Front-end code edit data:
* * * * * * * * *
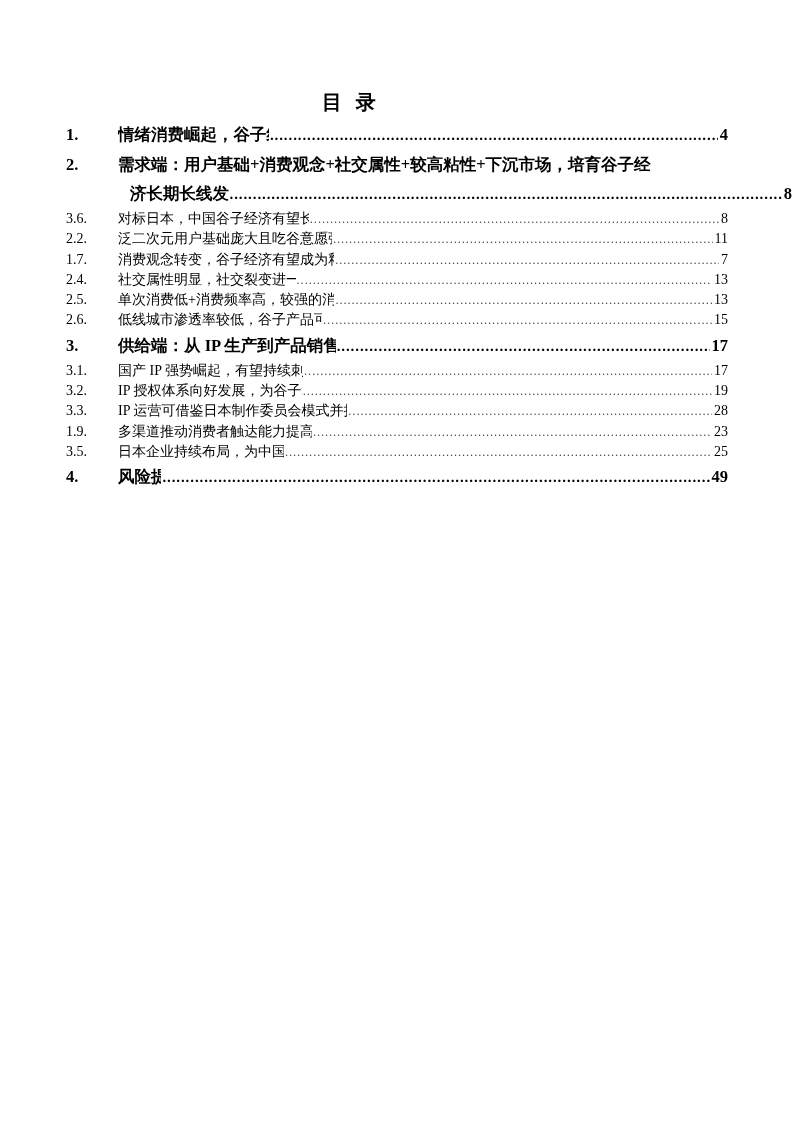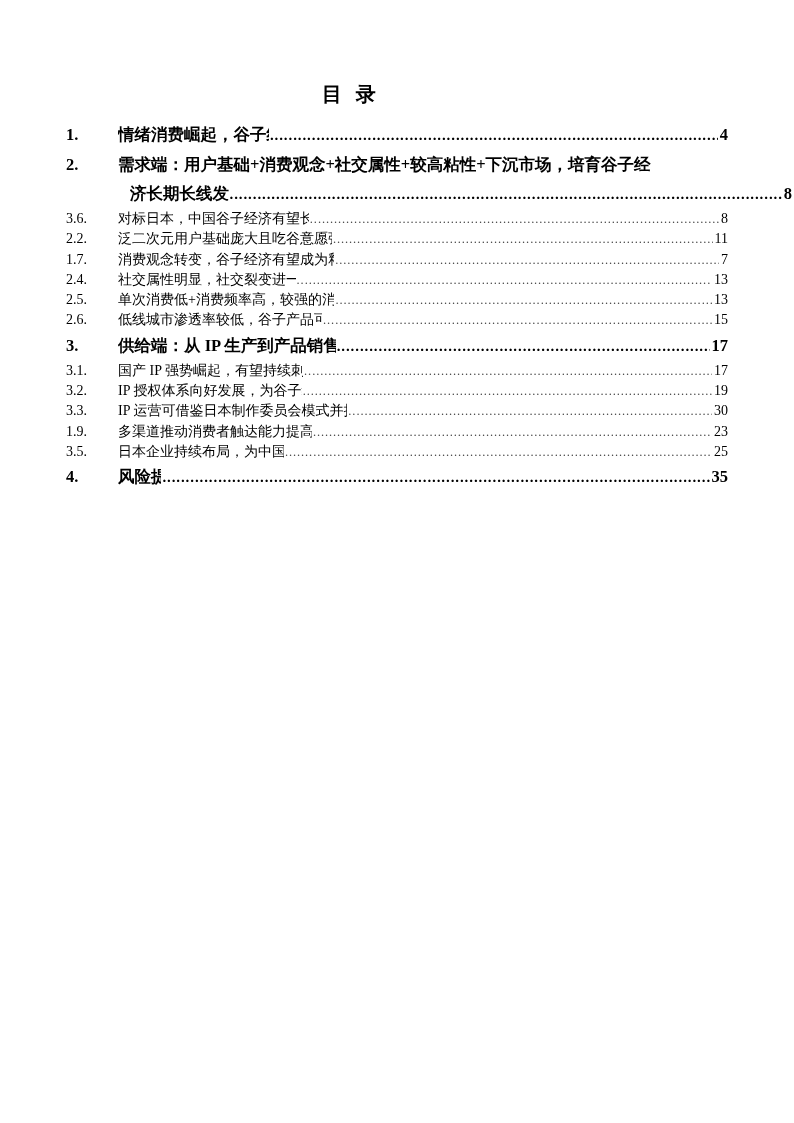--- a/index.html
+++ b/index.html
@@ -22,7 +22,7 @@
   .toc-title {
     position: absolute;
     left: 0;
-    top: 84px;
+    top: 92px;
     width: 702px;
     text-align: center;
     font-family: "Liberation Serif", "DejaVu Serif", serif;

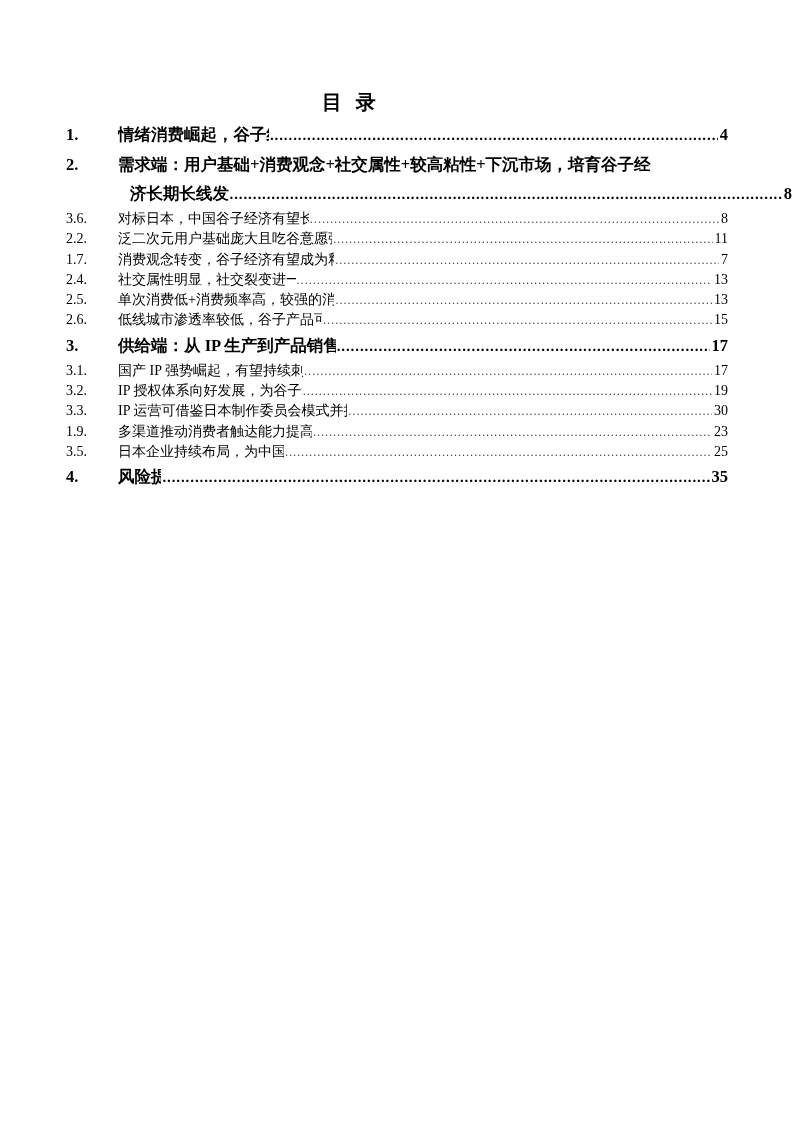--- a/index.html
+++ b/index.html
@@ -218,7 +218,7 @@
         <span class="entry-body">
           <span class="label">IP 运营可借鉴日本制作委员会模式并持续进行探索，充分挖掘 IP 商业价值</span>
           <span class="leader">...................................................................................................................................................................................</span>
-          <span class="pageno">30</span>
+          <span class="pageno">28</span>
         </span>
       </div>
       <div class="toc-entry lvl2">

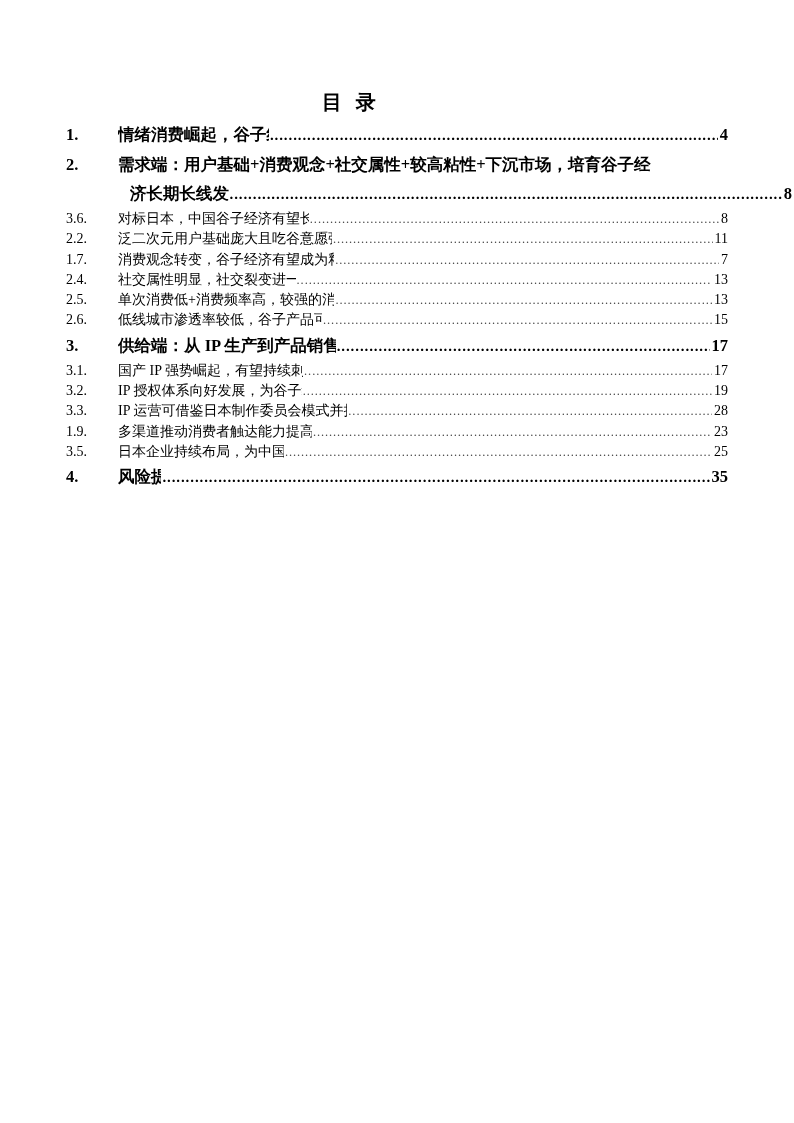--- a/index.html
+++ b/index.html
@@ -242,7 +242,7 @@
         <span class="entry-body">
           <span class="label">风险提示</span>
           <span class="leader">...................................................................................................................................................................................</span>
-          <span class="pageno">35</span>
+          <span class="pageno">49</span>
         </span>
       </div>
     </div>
* * * * * * * * *
> _ACTIVITY_
All of the data must be repeated exactly, except for the pictures.

> _COMPLETED TASK_
--- a/index.html
+++ b/index.html
@@ -22,7 +22,7 @@
   .toc-title {
     position: absolute;
     left: 0;
-    top: 84px;
+    top: 92px;
     width: 702px;
     text-align: center;
     font-family: "Liberation Serif", "DejaVu Serif", serif;

--- a/index.html
+++ b/index.html
@@ -218,7 +218,7 @@
         <span class="entry-body">
           <span class="label">IP 运营可借鉴日本制作委员会模式并持续进行探索，充分挖掘 IP 商业价值</span>
           <span class="leader">...................................................................................................................................................................................</span>
-          <span class="pageno">30</span>
+          <span class="pageno">28</span>
         </span>
       </div>
       <div class="toc-entry lvl2">

--- a/index.html
+++ b/index.html
@@ -242,7 +242,7 @@
         <span class="entry-body">
           <span class="label">风险提示</span>
           <span class="leader">...................................................................................................................................................................................</span>
-          <span class="pageno">35</span>
+          <span class="pageno">49</span>
         </span>
       </div>
     </div>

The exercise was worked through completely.